= Beginning of Section =
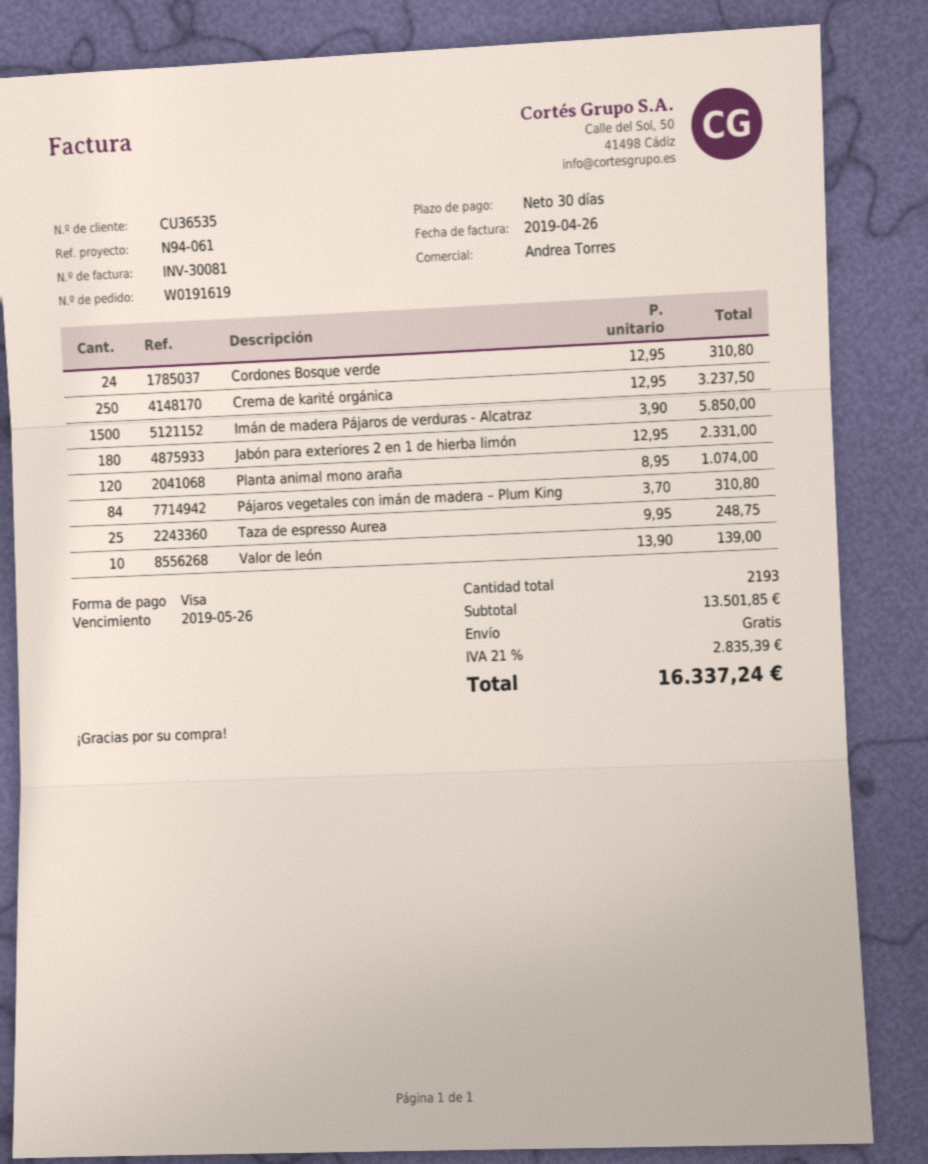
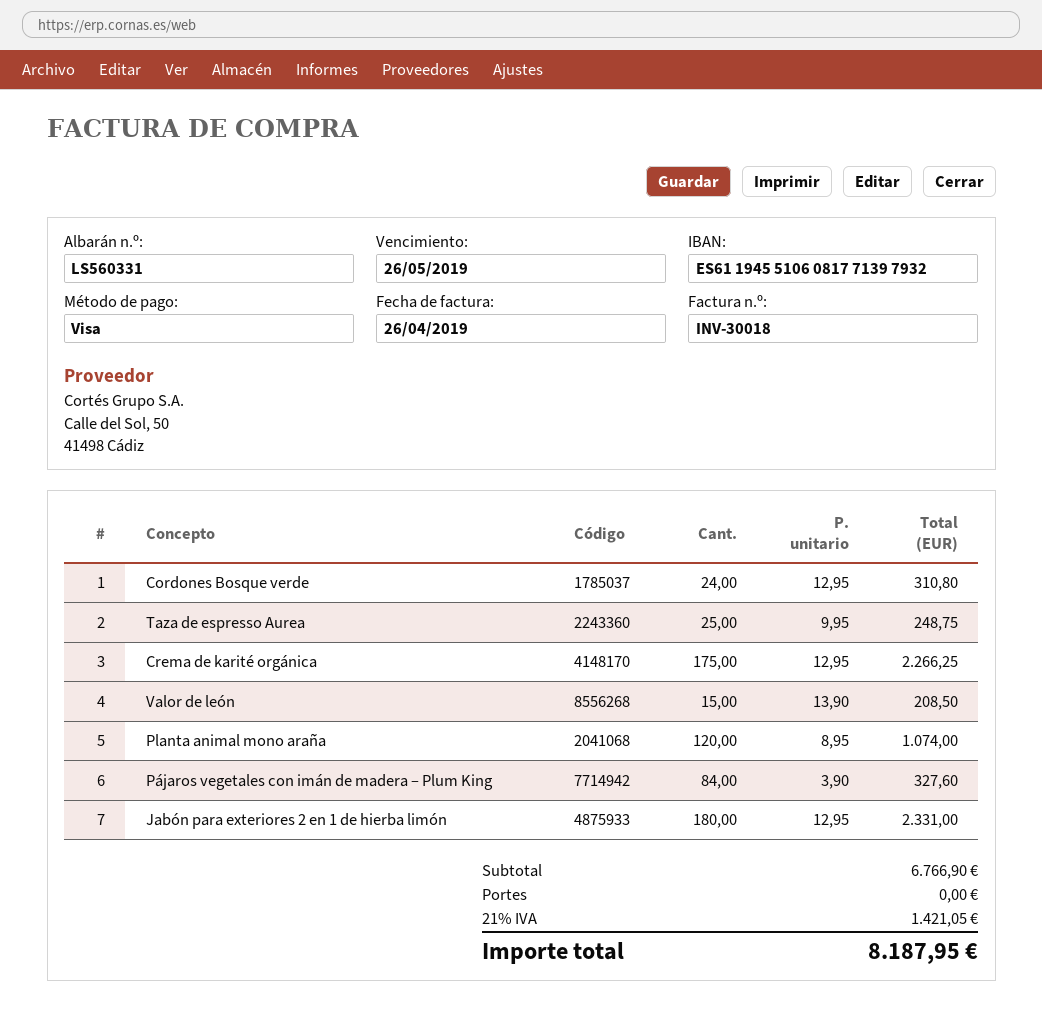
invoice number: INV-30081 -> INV-30018
Crema de karité orgánica: 250 x 12.95 = 3237.50 -> 175 x 12.95 = 2266.25
Imán de madera Pájaros de verduras - Alcatraz: 1500 x 3.90 = 5850.00 -> none
Pájaros vegetales con imán de madera – Plum King: 84 x 3.70 = 310.80 -> 84 x 3.90 = 327.60
Valor de león: 10 x 13.90 = 139.00 -> 15 x 13.90 = 208.50
subtotal: 13501.85 -> 6766.90
tax: 21% = 2835.39 -> 21% = 1421.05
total: 16337.24 -> 8187.95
= End of Section =
Every line in the records above with the string "Pájaros" in it should be shown.

Imán de madera Pájaros de verduras - Alcatraz: 1500 x 3.90 = 5850.00 -> none
Pájaros vegetales con imán de madera – Plum King: 84 x 3.70 = 310.80 -> 84 x 3.90 = 327.60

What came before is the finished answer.